That’s the reason we have to still use fax machines right?
I know there are ways to do encryption like PGP on your message directly or I think email sent over TLS? But that isn’t the default right and that’s why I can’t send a picture of my license to the insurance company directly over email?
You mean far, far easier to intercept? You used to be able to just stick a coil around the wires.
The main issue is just a lot of countries governments’ don’t trust computers still. In Germany they insist on fax and post as it’s the only thing they can use as proof of signature in court, etc.
But it’s government laws and regulation that is behind. It’s not so much of a technical problem (although E2EE email standard would be nice!).
“Harder to intercept” as in you have to go outside where the grass is to play around with the telephone wires, as opposed to typey-typey in your mom’s basement. Ain’t nobody got time for that
It’s the same though.
To intercept the email you need to be on a network that receives it (i.e. ISPs).
It being stored unencrypted is a totally different problem (and also for letters, faxes, etc.)
On top of that these days most phone calls are routed over the internet at some point too.
No. Government had nothing to do with it, these are separate issues. WhatsApp was never approved by the government, yet it’s widely used and it has E2E. OTOH, German government accepts email for lots of things. I know of some public sectors requiring email with PGP even.
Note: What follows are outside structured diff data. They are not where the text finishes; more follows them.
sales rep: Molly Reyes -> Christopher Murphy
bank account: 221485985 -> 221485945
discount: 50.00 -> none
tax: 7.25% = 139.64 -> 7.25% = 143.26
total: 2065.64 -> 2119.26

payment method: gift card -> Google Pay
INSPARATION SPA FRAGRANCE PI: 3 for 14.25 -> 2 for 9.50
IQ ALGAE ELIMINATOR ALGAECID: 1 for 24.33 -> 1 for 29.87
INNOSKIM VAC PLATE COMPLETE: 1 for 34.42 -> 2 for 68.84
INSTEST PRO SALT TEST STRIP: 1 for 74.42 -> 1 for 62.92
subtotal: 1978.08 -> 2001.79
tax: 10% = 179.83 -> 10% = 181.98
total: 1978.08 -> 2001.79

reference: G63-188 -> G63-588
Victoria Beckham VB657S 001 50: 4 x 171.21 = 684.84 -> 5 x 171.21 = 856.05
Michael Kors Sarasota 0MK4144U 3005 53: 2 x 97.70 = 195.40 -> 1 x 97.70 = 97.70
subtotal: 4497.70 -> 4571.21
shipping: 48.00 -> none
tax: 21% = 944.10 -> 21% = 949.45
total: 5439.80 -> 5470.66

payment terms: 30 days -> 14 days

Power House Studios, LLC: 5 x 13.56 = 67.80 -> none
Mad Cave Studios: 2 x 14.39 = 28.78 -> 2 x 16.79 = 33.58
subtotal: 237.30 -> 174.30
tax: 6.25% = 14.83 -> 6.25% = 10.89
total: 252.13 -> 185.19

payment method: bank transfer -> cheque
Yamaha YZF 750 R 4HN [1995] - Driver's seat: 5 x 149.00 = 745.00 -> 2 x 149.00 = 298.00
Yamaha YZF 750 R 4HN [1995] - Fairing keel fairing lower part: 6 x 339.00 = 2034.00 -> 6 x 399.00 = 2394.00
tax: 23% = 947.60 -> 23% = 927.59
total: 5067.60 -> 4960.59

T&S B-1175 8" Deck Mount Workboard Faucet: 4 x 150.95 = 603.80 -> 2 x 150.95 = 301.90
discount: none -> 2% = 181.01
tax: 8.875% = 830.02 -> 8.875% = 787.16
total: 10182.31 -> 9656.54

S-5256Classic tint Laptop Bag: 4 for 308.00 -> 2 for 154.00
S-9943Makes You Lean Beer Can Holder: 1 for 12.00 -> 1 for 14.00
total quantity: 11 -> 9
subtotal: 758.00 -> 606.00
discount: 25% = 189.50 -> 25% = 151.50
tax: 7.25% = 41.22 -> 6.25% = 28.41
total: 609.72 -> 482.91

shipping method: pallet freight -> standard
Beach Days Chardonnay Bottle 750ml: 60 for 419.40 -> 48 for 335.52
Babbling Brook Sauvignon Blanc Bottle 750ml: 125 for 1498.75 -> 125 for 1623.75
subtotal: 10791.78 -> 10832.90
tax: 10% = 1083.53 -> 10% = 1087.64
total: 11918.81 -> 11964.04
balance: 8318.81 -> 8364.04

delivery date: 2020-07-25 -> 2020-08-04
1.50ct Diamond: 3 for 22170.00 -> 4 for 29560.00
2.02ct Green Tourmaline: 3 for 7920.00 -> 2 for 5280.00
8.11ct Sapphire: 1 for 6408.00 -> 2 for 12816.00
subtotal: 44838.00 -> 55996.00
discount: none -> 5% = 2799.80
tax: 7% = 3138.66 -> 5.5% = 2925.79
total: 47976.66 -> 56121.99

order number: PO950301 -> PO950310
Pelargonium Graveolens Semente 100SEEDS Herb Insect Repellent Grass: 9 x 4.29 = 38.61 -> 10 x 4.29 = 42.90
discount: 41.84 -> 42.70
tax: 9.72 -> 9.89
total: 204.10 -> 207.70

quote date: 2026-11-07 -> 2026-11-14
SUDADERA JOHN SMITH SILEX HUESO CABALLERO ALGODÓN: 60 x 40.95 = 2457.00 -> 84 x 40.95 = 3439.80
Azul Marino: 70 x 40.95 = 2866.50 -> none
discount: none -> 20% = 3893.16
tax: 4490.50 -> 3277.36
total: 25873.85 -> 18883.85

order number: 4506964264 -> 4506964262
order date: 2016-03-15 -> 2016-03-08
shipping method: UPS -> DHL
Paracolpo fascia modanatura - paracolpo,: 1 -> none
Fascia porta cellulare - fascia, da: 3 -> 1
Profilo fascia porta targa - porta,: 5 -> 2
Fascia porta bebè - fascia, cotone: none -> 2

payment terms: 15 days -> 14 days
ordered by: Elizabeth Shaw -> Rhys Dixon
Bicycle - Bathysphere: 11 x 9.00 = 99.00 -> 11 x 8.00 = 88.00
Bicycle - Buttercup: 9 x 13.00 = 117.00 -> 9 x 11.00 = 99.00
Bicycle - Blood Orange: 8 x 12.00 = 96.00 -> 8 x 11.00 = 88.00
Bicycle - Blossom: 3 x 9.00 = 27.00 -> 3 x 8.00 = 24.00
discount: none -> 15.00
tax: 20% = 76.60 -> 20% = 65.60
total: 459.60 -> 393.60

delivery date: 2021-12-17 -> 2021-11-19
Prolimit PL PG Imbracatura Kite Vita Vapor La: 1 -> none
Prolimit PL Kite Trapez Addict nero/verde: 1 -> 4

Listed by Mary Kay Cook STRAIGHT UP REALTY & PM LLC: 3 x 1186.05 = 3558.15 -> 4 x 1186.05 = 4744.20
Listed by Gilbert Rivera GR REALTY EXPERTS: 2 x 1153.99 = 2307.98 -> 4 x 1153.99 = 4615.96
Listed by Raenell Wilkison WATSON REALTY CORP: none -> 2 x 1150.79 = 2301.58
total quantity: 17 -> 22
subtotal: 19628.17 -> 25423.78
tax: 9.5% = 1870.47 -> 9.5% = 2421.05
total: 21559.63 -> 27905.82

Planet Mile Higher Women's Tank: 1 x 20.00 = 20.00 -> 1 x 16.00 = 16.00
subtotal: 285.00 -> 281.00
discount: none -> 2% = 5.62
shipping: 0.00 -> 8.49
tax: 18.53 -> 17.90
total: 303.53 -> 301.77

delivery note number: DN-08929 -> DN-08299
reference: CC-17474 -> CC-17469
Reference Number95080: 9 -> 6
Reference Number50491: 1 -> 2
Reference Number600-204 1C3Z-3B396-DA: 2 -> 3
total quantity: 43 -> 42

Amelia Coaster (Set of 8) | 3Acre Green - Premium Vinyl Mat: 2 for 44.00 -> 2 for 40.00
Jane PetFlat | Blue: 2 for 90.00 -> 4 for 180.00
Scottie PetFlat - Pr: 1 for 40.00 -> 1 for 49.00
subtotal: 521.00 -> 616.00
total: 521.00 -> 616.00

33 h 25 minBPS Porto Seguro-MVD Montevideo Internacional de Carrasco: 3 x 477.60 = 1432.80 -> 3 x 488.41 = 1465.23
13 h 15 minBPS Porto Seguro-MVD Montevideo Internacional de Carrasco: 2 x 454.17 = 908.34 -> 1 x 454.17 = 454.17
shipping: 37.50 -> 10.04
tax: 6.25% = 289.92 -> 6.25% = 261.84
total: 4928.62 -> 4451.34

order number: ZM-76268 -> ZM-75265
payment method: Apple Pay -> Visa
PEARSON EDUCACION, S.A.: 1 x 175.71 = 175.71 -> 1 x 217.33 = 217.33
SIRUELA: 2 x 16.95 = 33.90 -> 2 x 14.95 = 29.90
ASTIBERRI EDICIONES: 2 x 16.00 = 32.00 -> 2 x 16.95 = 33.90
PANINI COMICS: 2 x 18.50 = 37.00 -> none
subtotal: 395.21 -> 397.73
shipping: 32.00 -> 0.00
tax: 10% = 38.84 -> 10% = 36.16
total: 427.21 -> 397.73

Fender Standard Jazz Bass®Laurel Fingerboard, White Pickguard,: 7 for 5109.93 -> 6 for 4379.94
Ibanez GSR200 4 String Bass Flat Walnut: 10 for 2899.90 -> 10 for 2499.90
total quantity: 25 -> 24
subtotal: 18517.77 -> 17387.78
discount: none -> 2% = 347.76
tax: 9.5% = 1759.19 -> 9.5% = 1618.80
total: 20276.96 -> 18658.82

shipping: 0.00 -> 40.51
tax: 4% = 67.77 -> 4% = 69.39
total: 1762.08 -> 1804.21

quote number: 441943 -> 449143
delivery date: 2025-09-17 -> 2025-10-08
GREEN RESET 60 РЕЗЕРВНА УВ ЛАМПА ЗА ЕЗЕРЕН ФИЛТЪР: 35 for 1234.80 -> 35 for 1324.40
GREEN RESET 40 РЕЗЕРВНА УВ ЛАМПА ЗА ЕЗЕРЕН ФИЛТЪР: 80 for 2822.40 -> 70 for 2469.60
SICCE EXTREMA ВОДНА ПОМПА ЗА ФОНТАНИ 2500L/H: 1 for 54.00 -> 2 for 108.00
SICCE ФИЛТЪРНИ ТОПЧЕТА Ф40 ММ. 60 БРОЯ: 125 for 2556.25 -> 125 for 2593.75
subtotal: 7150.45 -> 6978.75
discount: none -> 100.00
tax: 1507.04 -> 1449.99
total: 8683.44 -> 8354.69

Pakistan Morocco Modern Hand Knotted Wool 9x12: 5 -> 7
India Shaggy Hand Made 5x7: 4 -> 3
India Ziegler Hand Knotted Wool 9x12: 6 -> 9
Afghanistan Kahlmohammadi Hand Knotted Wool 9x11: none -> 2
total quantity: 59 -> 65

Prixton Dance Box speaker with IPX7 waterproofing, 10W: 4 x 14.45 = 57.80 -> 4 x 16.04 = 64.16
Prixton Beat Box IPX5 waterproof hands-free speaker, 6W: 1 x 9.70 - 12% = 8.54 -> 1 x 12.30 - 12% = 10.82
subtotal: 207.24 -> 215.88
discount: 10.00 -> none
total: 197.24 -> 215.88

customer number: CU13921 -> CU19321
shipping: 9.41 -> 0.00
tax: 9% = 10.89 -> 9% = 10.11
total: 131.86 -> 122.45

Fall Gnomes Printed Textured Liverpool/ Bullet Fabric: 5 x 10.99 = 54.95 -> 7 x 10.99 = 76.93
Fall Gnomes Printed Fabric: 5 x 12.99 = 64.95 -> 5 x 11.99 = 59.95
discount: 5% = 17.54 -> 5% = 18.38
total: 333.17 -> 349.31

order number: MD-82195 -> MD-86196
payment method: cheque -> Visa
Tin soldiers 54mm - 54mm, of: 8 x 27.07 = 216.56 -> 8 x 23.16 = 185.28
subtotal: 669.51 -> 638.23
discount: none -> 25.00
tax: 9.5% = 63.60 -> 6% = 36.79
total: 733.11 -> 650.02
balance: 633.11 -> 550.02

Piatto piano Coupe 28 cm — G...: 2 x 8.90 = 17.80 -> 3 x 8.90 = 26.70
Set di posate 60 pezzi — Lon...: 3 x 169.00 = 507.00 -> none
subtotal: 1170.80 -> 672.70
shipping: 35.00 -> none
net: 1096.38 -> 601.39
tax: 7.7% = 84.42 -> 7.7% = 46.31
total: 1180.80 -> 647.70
The actual problem is that both email and PGP are really bad. This on my opinion describes it very well: https://latacora.micro.blog/2019/07/16/the-pgp-problem.html https://latacora.micro.blog/2020/02/19/stop-using-encrypted.html
Well, how do you proof an email has been delivered if you don’t get a confirmation? That’s the main problem when going to court.
Yeah, this is a pain with faxes and letters too though - I had first-hand experience in Germany unfortunately.
Would be interesting to require read receipts to be on.
You can’t without the logs from the recipient server.